Waleed is in charge of the innovations team and also worked on the Story Segmentter which my system will need to talk to. Here is an overview of the meeting along with some technical descriptions and plan of attack.
The system that i will need to know about is in 4 distinct areas.
- Aquisition System: Takes the video stream, audio stream, and caption text and records it into the database. It does this line by line, so that the raw caption text is located within the database. They also save other details about the caption text which may be of use (but currently i think that it will not be useful).
- Database System: The database system is SQL server that simply is the repository.
- Story Segmenter: Here the stories that have been recorded can be further segmented (in the case of a news program). This is where all the meta data is also added. This meta data is added manually by a team of reporters that go through the story and add time in and time out stamps as well as titles and descriptions (the descriptions are somewhat automated).
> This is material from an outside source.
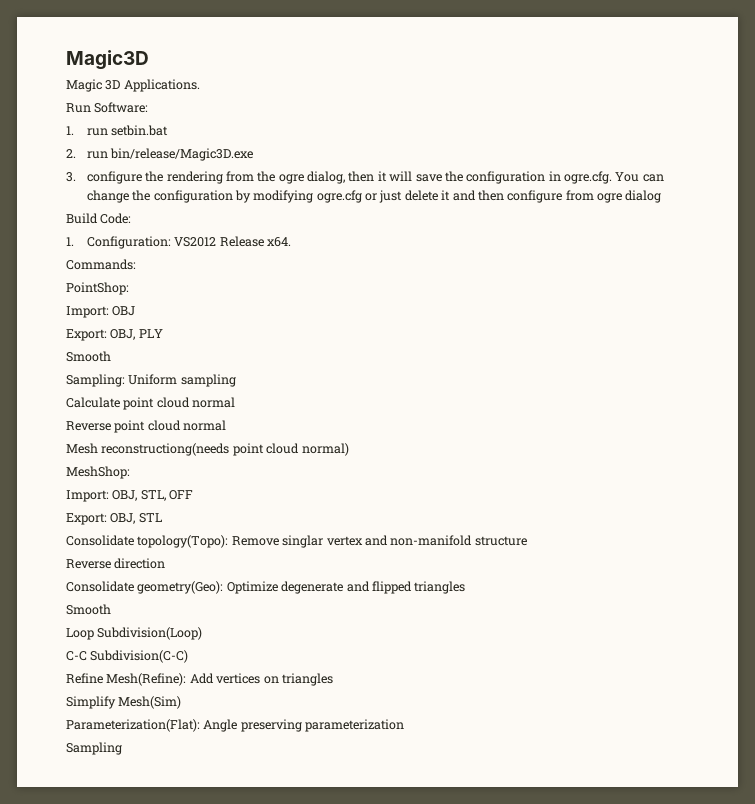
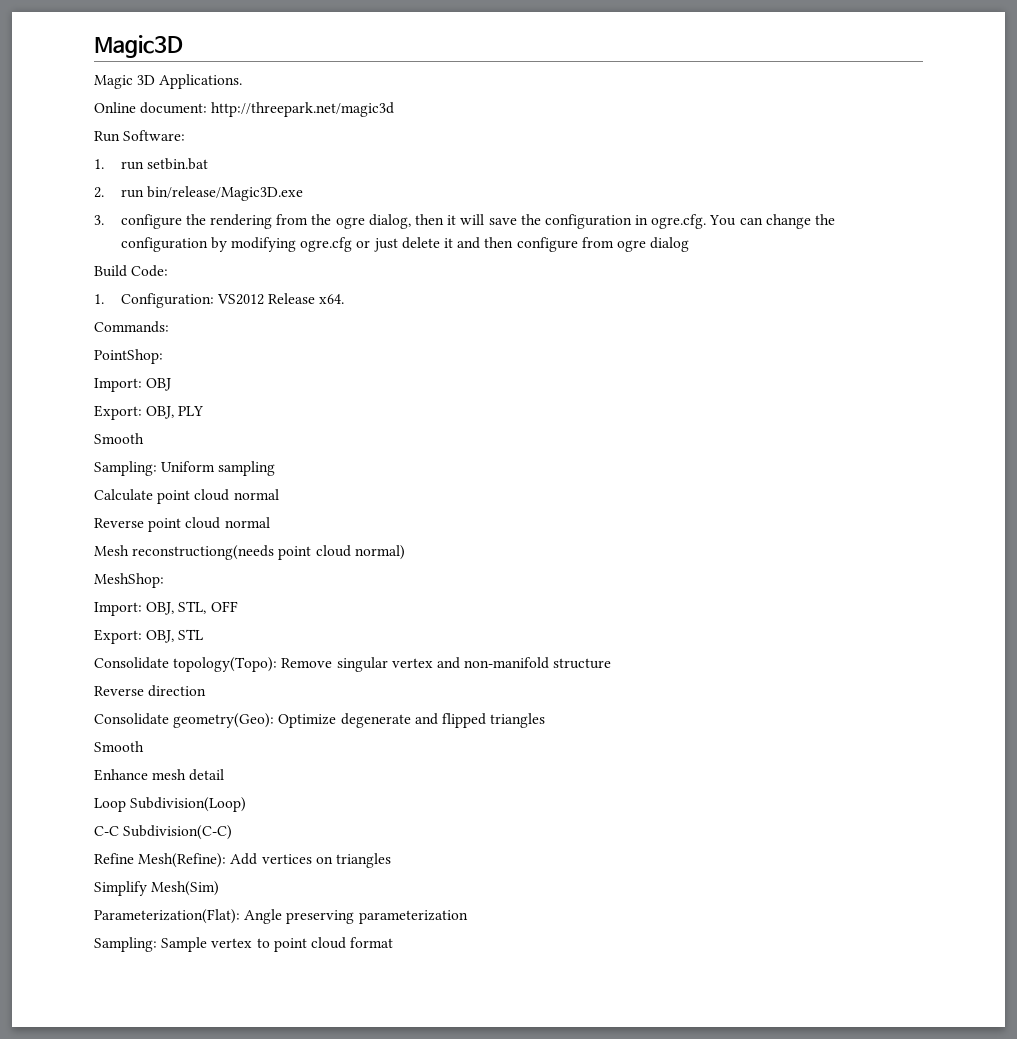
(200, 85) none -> [94,102,395,117] // Online document: http://threepark.net/magic3d
[282,535,324,548] singlar -> [336,657,388,672] singular
(111, 609) none -> [94,769,225,781] // Enhance mesh detail
[66,742,122,755] Sampling -> [94,937,394,952] Sampling: Sample vertex to point cloud format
- Web Interface (DCP): Displays the information from the database to the user.
- Title information (full text title)
- Timing information (when and how long it is)
- Captions (raw caption data)
- Program information (channel program name)
Further he said that allot of the information that i need is already in a Java object (Speech Object) which i can use to get an overall idea of the system and build a system that will be easier to integrate in the long run.
Early next week I'll be meeting with Waleed in order to get a copy of this object as well as a snap shot of their database, to ensure the data formats are correct and i can begin developing with their formats in mind.
The question of when this will run was also raised. Several options were discussed but the most favourable one was the use of a message or queue bean to tell my system that a new story has been completed please run you classifier over it. Also many simply run it hourly or so. Also it may be beneficial for them to run it on all their existing data, and so computational cost in the Java is important and needs to be investigated further.
From here my aim my Monday is to get something in Java that uses beans to comm that will be able to read information and then populate some objects and then run simple statistical workings on these objects. This will make sure i get the beans back in my head, and also get some initial stats about the data that i will be using.